(Your instructions)
Would you return exactly the lines from the top of the data below through the one containing "Embreagem de Partida XTZ 250", leaving out the pictures?

*** Opening of The records ***

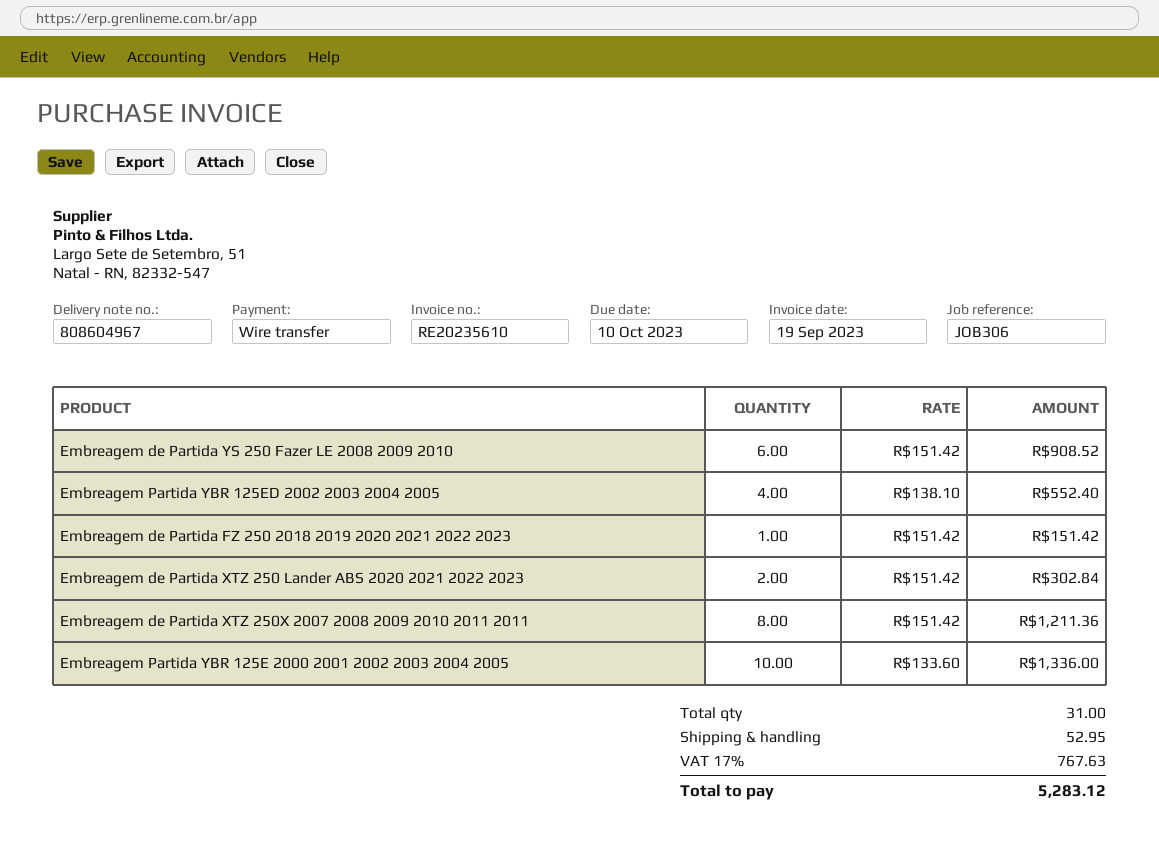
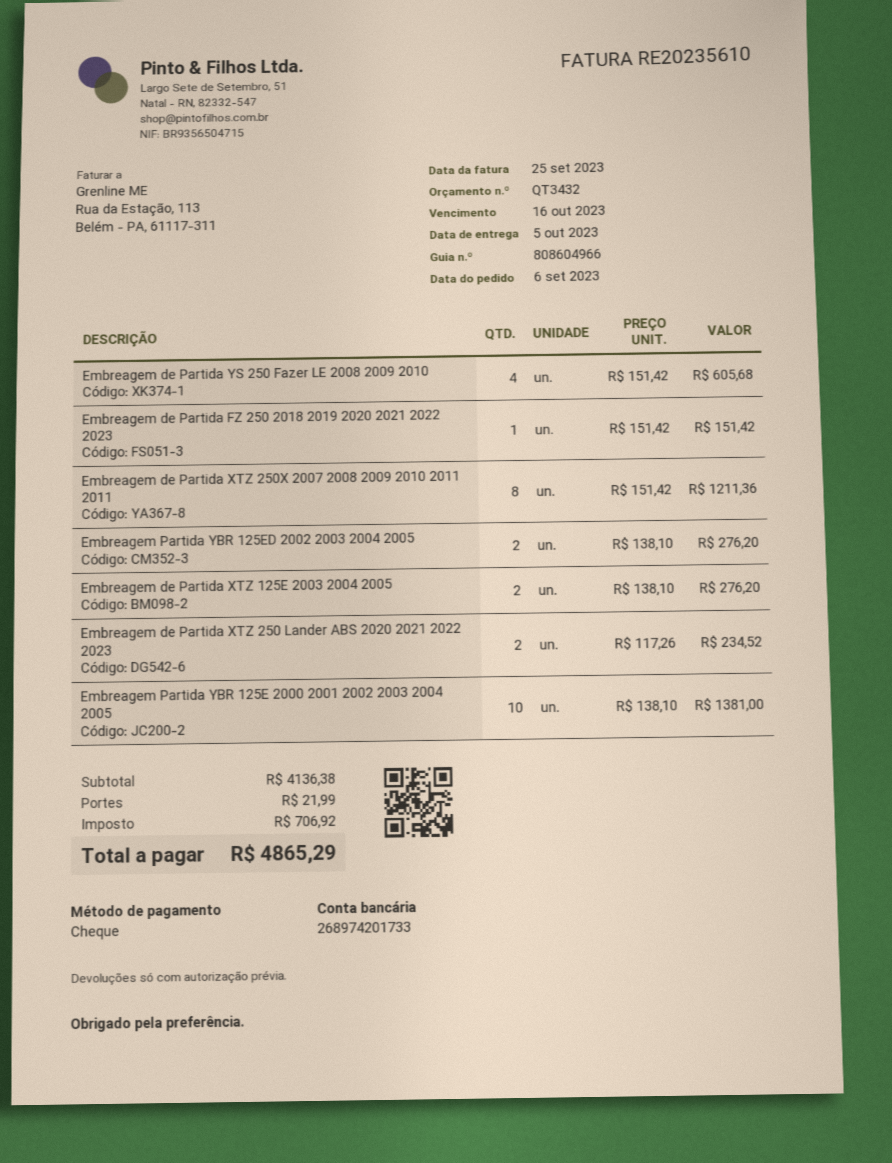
delivery note number: 808604967 -> 808604966
invoice date: 2023-09-19 -> 2023-09-25
due date: 2023-10-10 -> 2023-10-16
payment method: bank transfer -> cheque
Embreagem de Partida YS 250 Fazer LE 2008 2009 2010: 6 x 151.42 = 908.52 -> 4 x 151.42 = 605.68
Embreagem Partida YBR 125ED 2002 2003 2004 2005: 4 x 138.10 = 552.40 -> 2 x 138.10 = 276.20
Embreagem de Partida XTZ 250 Lander ABS 2020 2021 2022 2023: 2 x 151.42 = 302.84 -> 2 x 117.26 = 234.52
Embreagem Partida YBR 125E 2000 2001 2002 2003 2004 2005: 10 x 133.60 = 1336.00 -> 10 x 138.10 = 1381.00
Embreagem de Partida XTZ 125E 2003 2004 2005: none -> 2 x 138.10 = 276.20
shipping: 52.95 -> 21.99
tax: 767.63 -> 706.92
total: 5283.12 -> 4865.29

*** Close of The records ***

(Final answer)
delivery note number: 808604967 -> 808604966
invoice date: 2023-09-19 -> 2023-09-25
due date: 2023-10-10 -> 2023-10-16
payment method: bank transfer -> cheque
Embreagem de Partida YS 250 Fazer LE 2008 2009 2010: 6 x 151.42 = 908.52 -> 4 x 151.42 = 605.68
Embreagem Partida YBR 125ED 2002 2003 2004 2005: 4 x 138.10 = 552.40 -> 2 x 138.10 = 276.20
Embreagem de Partida XTZ 250 Lander ABS 2020 2021 2022 2023: 2 x 151.42 = 302.84 -> 2 x 117.26 = 234.52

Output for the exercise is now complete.